Q: It seems like the rise of embedded finance coincided with the pandemic. Now that we’re on the tail end of that, are we going to see a slowdown in growth? 

A: It’s interesting that the regulators have now started pushing consumer duty really hard and showing value for money around the same time [buy now, pay later is experiencing a pushback] and the recession kicks in. The regulators always try to get out in front of things a little bit, right? They may not be that successful all the time, but they’re always anticipating. 

[The regulator will increase] the regulatory burden on anything to do with consumers, small business lending or credit. That usually translates into more costs to the provider to serve and to fund. No natural revenue growth will mean people will start to shrink their market share or pull out of the market. Double that up with a recession that we’re going through now, it’s exactly what you would expect. You see the share price collapse. What’s happened to Klarna, the poster child – something like a 60%, 70% collapse in its share price. Why is that? Because I think what I’m describing is probably the direction of travel. 

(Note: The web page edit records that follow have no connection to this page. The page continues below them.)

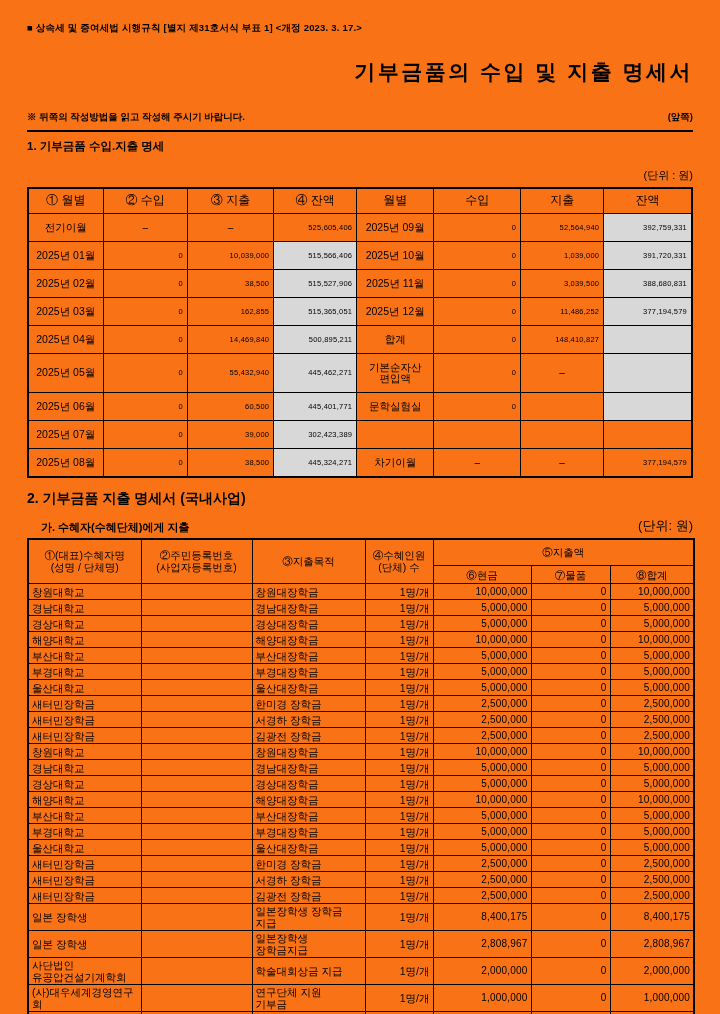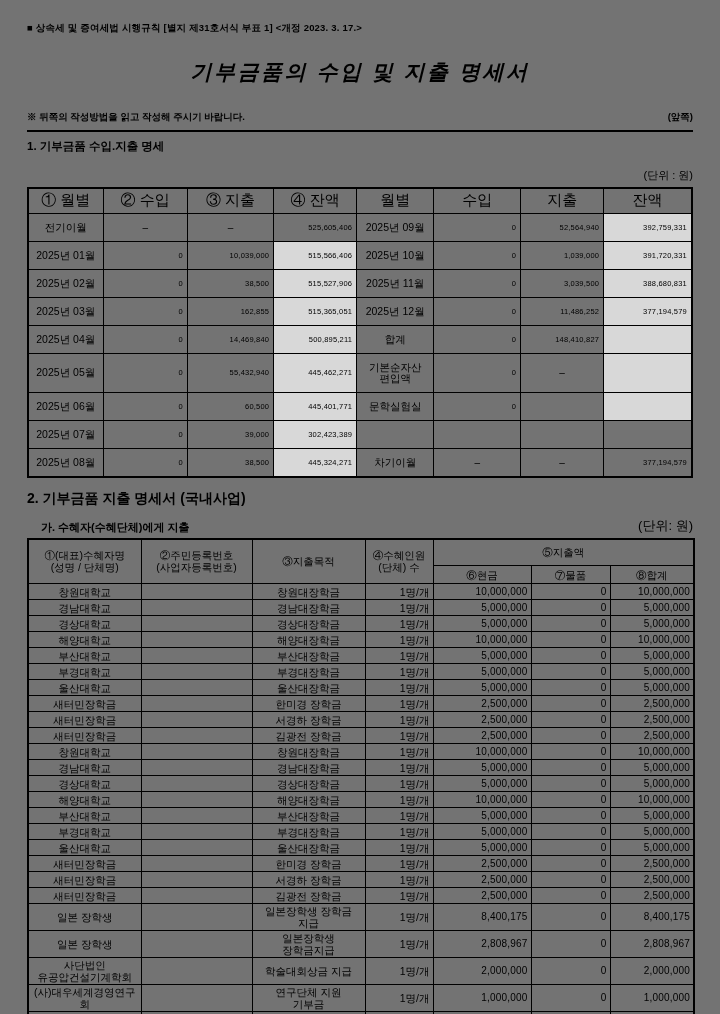--- a/index.html
+++ b/index.html
@@ -7,7 +7,7 @@
   body { margin:0; background:#fff; }
   .page {
     width:720px; height:1014px; margin:0 auto; position:relative; overflow:hidden;
-    background:#737373; color:#000; padding:0 27px;
+    background:#f97316; color:#000; padding:0 27px;
     font-family:"Liberation Sans", sans-serif;
   }
   .notice { padding-top:22px; font-size:9.5px; font-weight:600; letter-spacing:0.2px; }

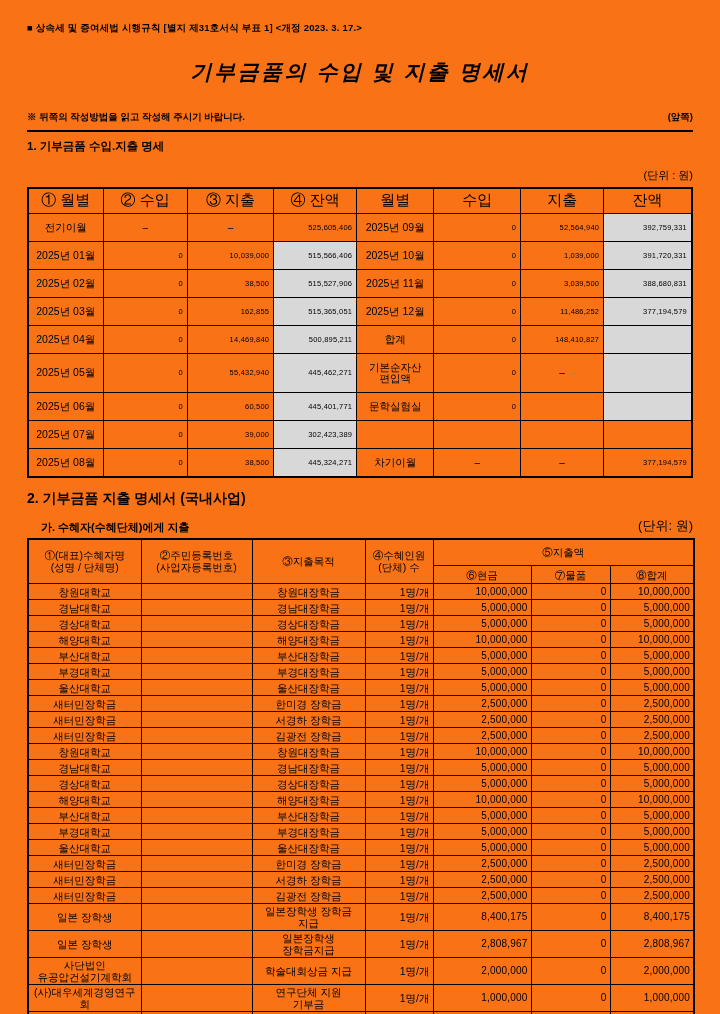--- a/index.html
+++ b/index.html
@@ -11,7 +11,7 @@
     font-family:"Liberation Sans", sans-serif;
   }
   .notice { padding-top:22px; font-size:9.5px; font-weight:600; letter-spacing:0.2px; }
-  .title { margin:23px 0 0; text-align:center; font-size:21px; font-weight:700; letter-spacing:2.5px;font-style:italic; }
+  .title { margin:23px 0 0; text-align:right; font-size:21px; font-weight:700; letter-spacing:2.5px; }
   .note-row { display:flex; justify-content:space-between; margin-top:25px; font-size:9.5px; font-weight:600; }
   .rule { border-top:2px solid var(--line); margin-top:6px; }
   .s1-head { margin-top:7px; font-size:11.5px; font-weight:700; }

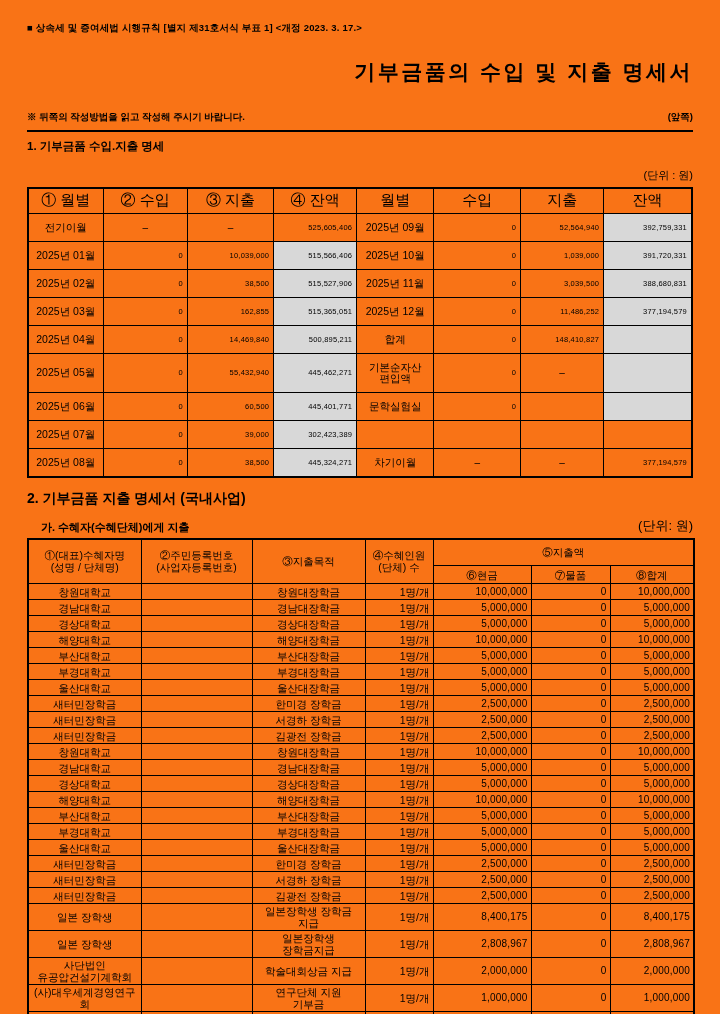--- a/index.html
+++ b/index.html
@@ -20,7 +20,7 @@
   table { width:100%; border-collapse:collapse; table-layout:fixed; border:2px solid var(--line); }
   th, td { border:1px solid var(--line); overflow:hidden; }
 
-  .t1 th { height:25px; font-size:15px; font-weight:400; text-align:center; }
+  .t1 th { height:25px; font-size:12px; font-weight:400; text-align:center; }
   .t1 td { height:19px; padding:0 4px; }
   .t1 td.lbl { text-align:center; font-size:10.5px; padding:8px 1px; white-space:pre-line; line-height:11px; }
   .t1 td.num { text-align:right; font-size:7.5px; letter-spacing:0.2px; }

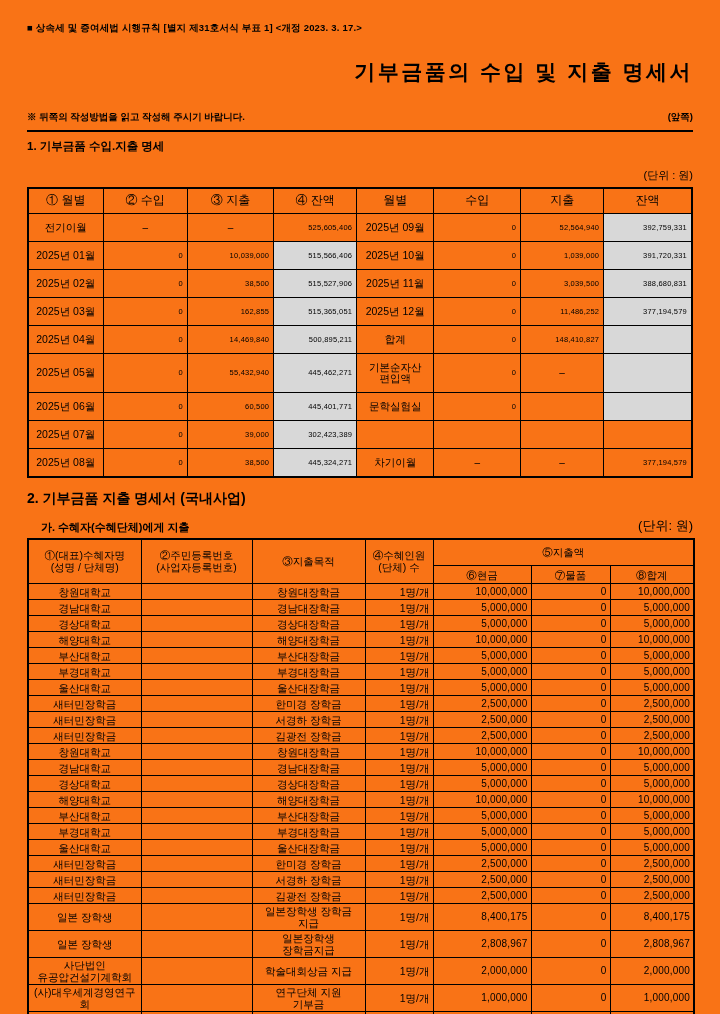--- a/index.html
+++ b/index.html
@@ -36,7 +36,7 @@
   .t2 thead tr:first-child th { height:27px; }
   .t2 thead tr:last-child th { height:18px; }
   .t2 td { font-size:10.5px; line-height:12px; padding:1px 3px; height:16px; white-space:pre-line; vertical-align:middle; }
-  .t2 td.c-name, .t2 td.c-purpose { text-align:center; }
+  .t2 td.c-name, .t2 td.c-purpose { text-align:left; }
   .t2 td.c-reg { }
   .t2 td.c-count { text-align:right;margin-top:39px; }
   .t2 td.c-money { text-align:right; font-size:10px; letter-spacing:0.2px; }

You’ll see a tightening in the market, making it much more difficult to get those sorts of credit, even in the short term. You saw it with the old payday lenders, the Wongas and everything else, went up like a rocket and came down just as fast once the regulator decided it was a bit too risky and the risks were not fully understood.

Q: What have been some of the barriers to the sector’s growth?

A: I think there’s a bit of everything in it. I think one is tech. The technology is not easy. It’s why ClearBank is here in its own right; the technology needs to be top-end if you’re going to meet the ambition of everything real-time, 24/7. 

The technology needs to be top-end if you’re going to meet the ambition of everything real-time, 24/7

If you look at most of the big banks they’re still batch processing, they’re not 24/7. I saw a stat the other day that said 54% of Faster Payments in 2022 were processed outside banking hours. 

We don’t have a culture of part-time here or nine to five, we are 24/7, 365 [days a year]. It’s interesting that more than half of our transactions happen when normal banks are shut. 

Quite simply, if you’ve got an app and you can’t get payments in and out, it doesn’t quite work. The tech is a big blocker, [as is] the legacy tech and IT stakes in the big banks. It’s really hard for them to move into this space. We don’t really see the big banks in this space at all.

Q: Where do you see the growth potential?

A: I think as we come out of Covid and we’ve all changed a little bit, [there’s] this sudden increase in emphasis on sustainability, doing the right thing, moral brands, the highest high-principle brands. 

I think you can see signs of that in the US, which generally tends to lead. We’re starting to see more and more conversations around the need for brand loyalty. One of the things that people start to use as a differentiator is the whole ESG agenda. A bank account to fund the experience just naturally plays into that rather than: “Here’s a buy now, pay later that’s going to get you in debt.” It doesn’t quite fit. We’re seeing that pivot now. 

We just think any brand can do that – it’s not a unique type of brand to do that – you just need to be a brand that’s committed to that. 

And interest rates have finally become relevant, right? So people are much more comfortable saving for things than they were before, because they got to return. Companies are much happier creating loyalty by rewarding loyalty, where before you just couldn’t do it. 

The interest rate cycle has made the use of cash a little bit more important in people’s minds – people naturally want to get a return on their money where before they didn’t. Then that starts to split between them on paying for a debt product charging 10% or earning 3% on the credit. That’s a 30% delta on your purchase. Suddenly, the economic story feels very different. I don’t think there’s a specific use case because there’s a use case if it’s built around a theme that is socially responsible.